It would be useful to hear your thoughts about these concerns, and also to hear
a bit more about how you've been using Strikeout.

Original comment by fiddloso...@gmail.com on 15 Jul 2007 at 3:33

GoogleCodeExporter commented 8 years ago
[ BTW, although it's off-topic for this discussion, I wanted to mention to you 
at
some point how excellent pandoc is!  I would have mentioned it in my first post 
had I
not wanted to stay on-topic when creating the ticket. :) ]

You are quite right that strikeout is often used for change-tracking.  I agree 
with
you that a larger system to help pandoc create change-tracking of documents 
would be
extremely useful, and I'd love to see it implemented (and may even be willing 
to help
with it, as I have a general need for that too -- but we should probably have 
that
discussion on a different forum).

However, I feel that such a feature is a separate issue entirely.  Many document
forms (Docbook, RTF, LaTeX, Many Wiki format engines, HTML with the <s> and
<strikeout> tags (albeit deprecated)) allow the user to put in strikeout as a 
text
markup, just like italics, underlining, and bold.  If pandoc encounters such 
markup
in someone's existing document, it should do the right thing with it, 
(basically)
regardless of other features pandoc may have to help with change-tracking.

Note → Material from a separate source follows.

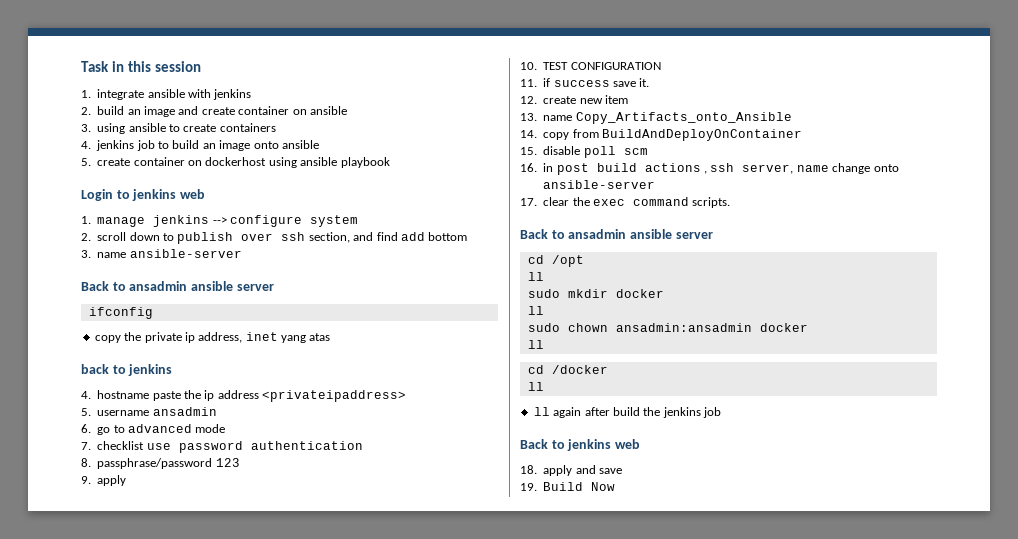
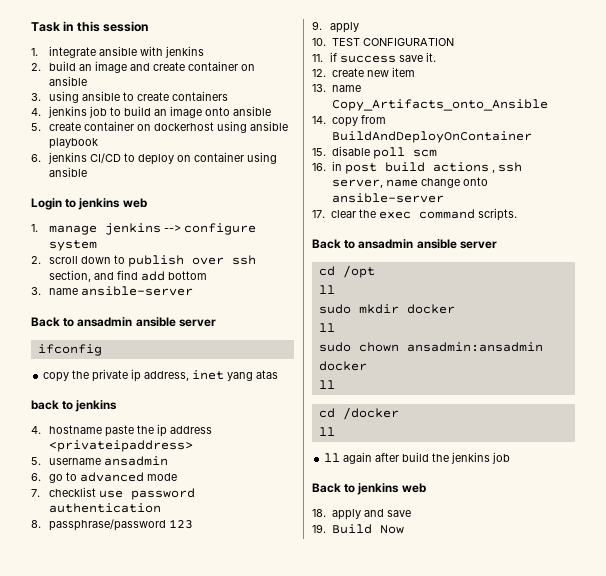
+ 6. jenkins CI/CD to deploy on container using ansible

To answer your question about what inspired me to add the feature: I was 
originally
drawn to pandoc as a way to easily build S5 slides from Markdown and other
easily-editable formats.  I work with lawyers (www.softwarefreedom.org, if you 
are
interested), and they give lots of presentations, and I'm trying to keep them 
from
using Impress (yuck!).  I'm giving them pandoc with its S5 generation ability 
and
Markdown as a source format as a way to make easy slides.

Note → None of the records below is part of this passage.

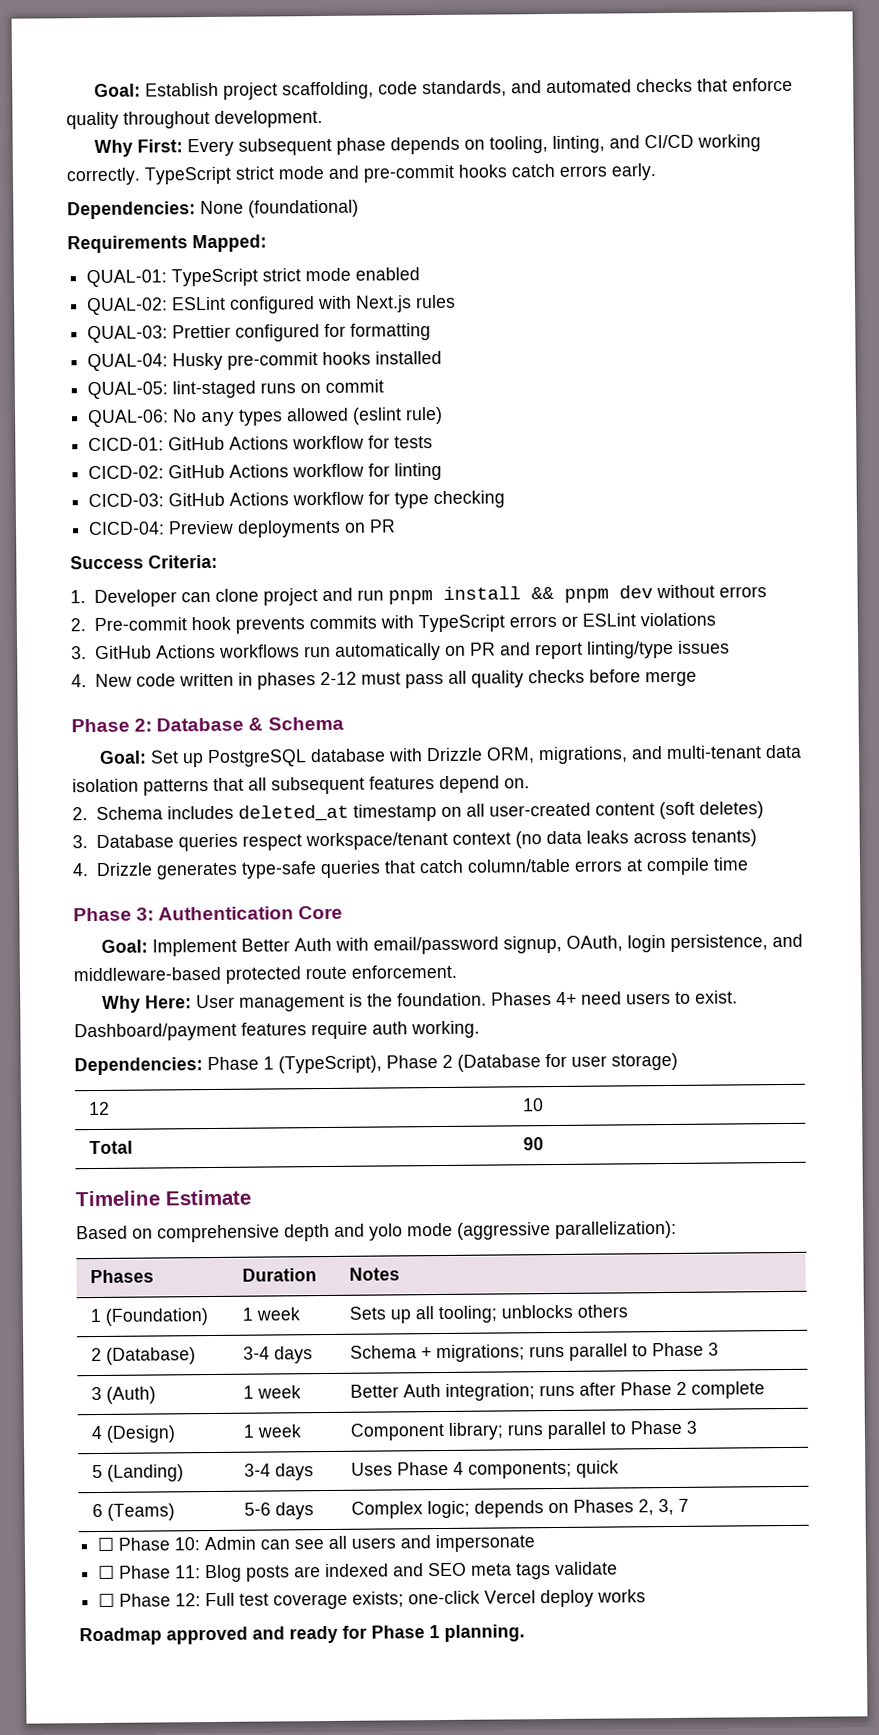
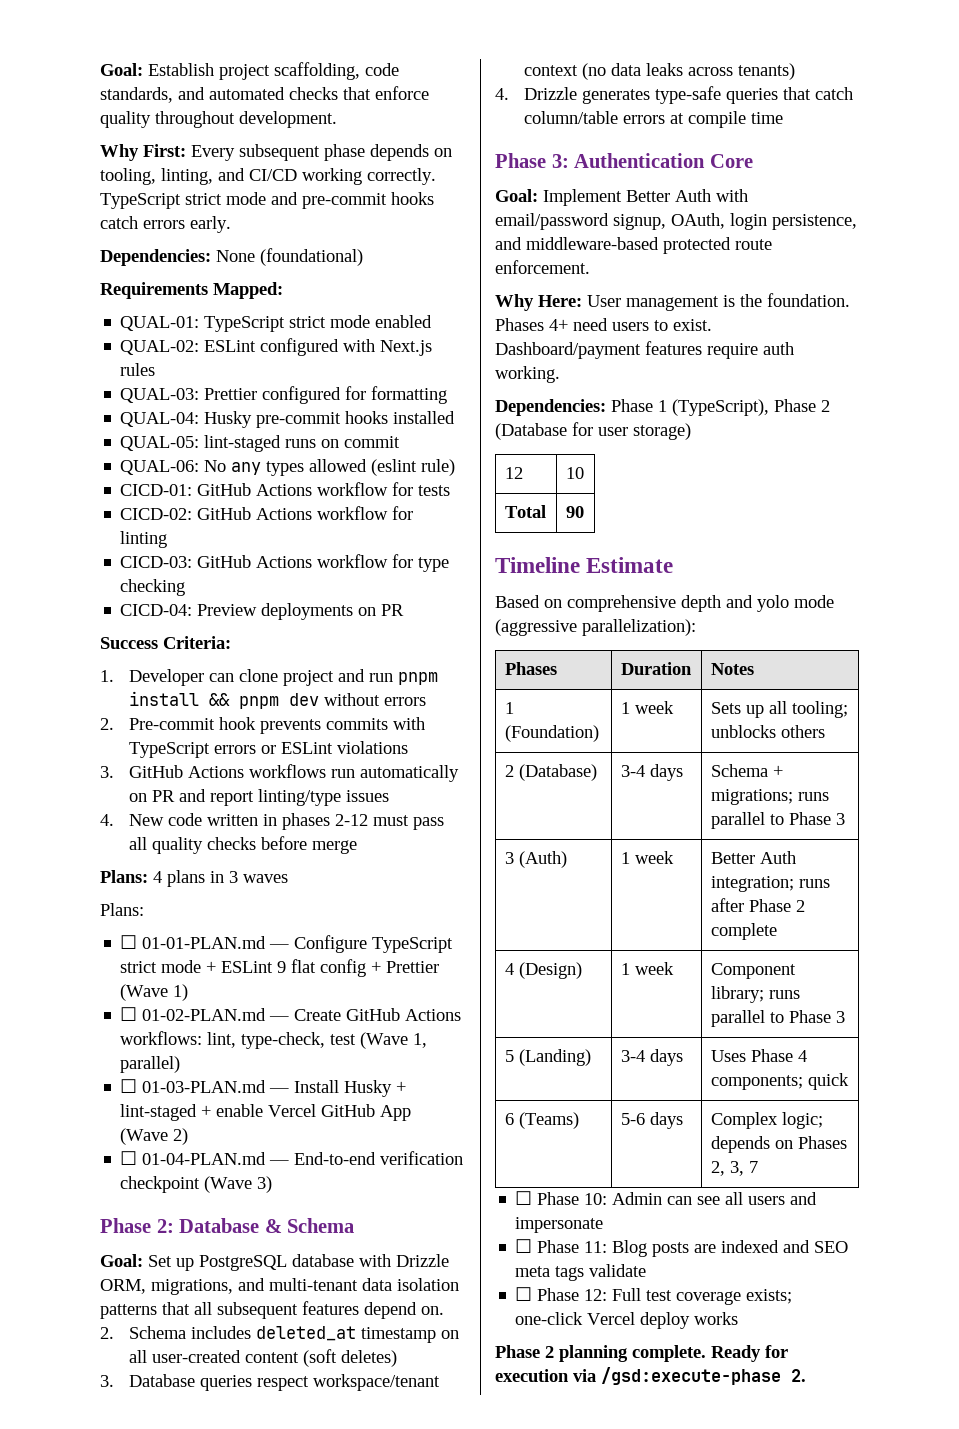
+ Plans: 4 plans in 3 waves
+ Plans:
+ ☐ 01-01-PLAN.md — Configure TypeScript strict mode + ESLint 9 flat config + Prettier (Wave 1)
+ ☐ 01-02-PLAN.md — Create GitHub Actions workflows: lint, type-check, test (Wave 1, parallel)
+ ☐ 01-03-PLAN.md — Install Husky + lint-staged + enable Vercel GitHub App (Wave 2)
+ ☐ 01-04-PLAN.md — End-to-end verification checkpoint (Wave 3)
- Roadmap approved and ready for Phase 1 planning.
+ Phase 2 planning complete. Ready for execution via /gsd:execute-phase 2.

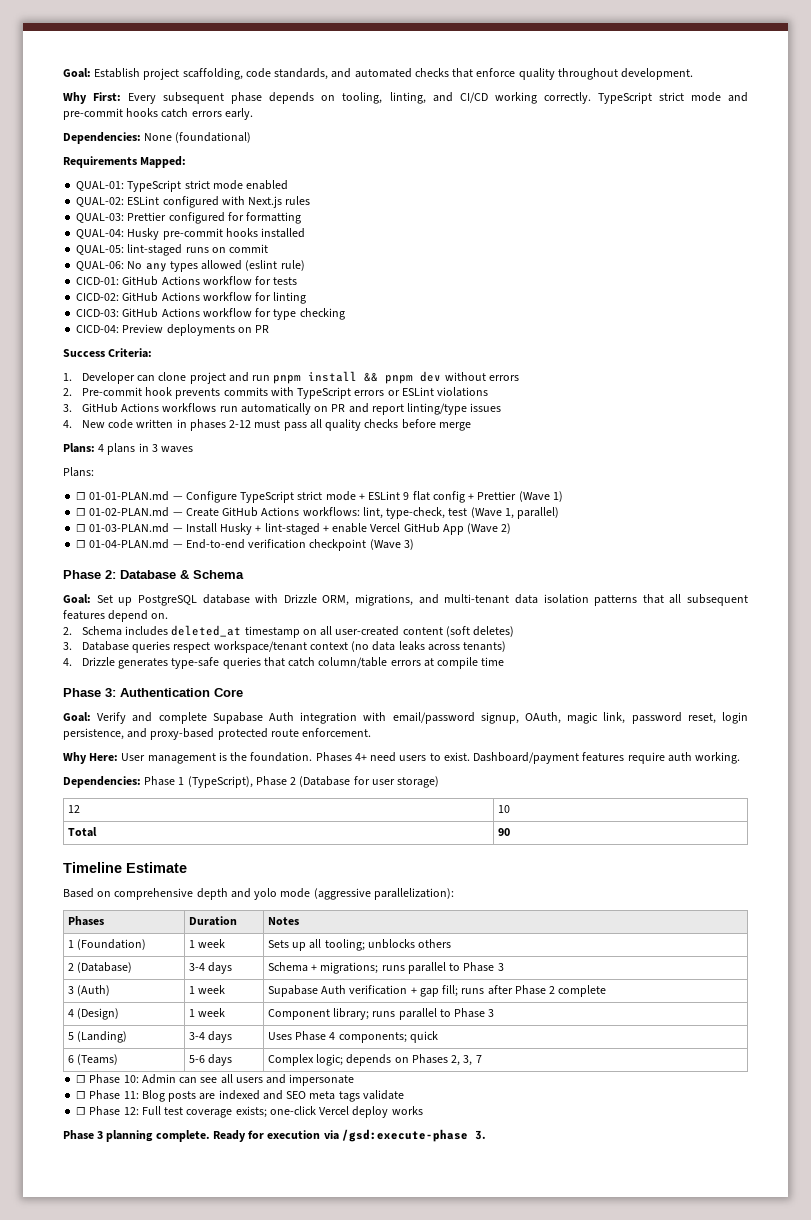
- Goal: Implement Better Auth with email/password signup, OAuth, login persistence, and middleware-based protected route enforcement.
+ Goal: Verify and complete Supabase Auth integration with email/password signup, OAuth, magic link, password reset, login persistence, and proxy-based protected route enforcement.
- 3 (Auth) | 1 week | Better Auth integration; runs after Phase 2 complete
+ 3 (Auth) | 1 week | Supabase Auth verification + gap fill; runs after Phase 2 complete
- Phase 2 planning complete.
+ Phase 3 planning complete.
- Ready for execution via /gsd:execute-phase 2.
+ Ready for execution via /gsd:execute-phase 3.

One of the items they often need in a presentation slide is to show differences 
in
legal text from earlier revisions of the same document.  The example that 
inspired us
to add strikeout were slides that compare the text of GPLv2 and GPLv3.  Now, I 
grant
you that we're showing markup for change tracking.  But, in the case of an
S5-formatted slide generated Markdown, that's not really a fundamental issue 
when
producing that document.  The fundamental issue is that someone took the 
*output* of
some change-tracking system and now they want to display that output in a 
reasonable way.

In summary, my reasons for adding it the way I did are two-fold: many formats 
have a
native way of representing strikeout anyway, and therefore pandoc will 
encounter that
markup in its usual conversion work, and should DTRT when it does.  Second, 
there are
times when the users will just want to represent in a reasonable way some change
markup from another source, and they may not even have the original two 
documents
around to produce proper change markup via this new feature of pandoc you 
mention.

Original comment by Bradley.Sif@gmail.com on 16 Jul 2007 at 5:17

GoogleCodeExporter commented 8 years ago
Thanks for the clarification.  That makes sense, and I plan to incorporate your 
Strikeout changes into pandoc soon.  They will probably make it into the 0.4 
release 
due later this summer.  I will have to change the syntax, though, because I was 
already planning to use tildes for subscripts (as in H~2~O).  I think that a 
double 
tilde would make sense here:

    This text ~~has been deleted~~.

Thanks again for the patch and the comments!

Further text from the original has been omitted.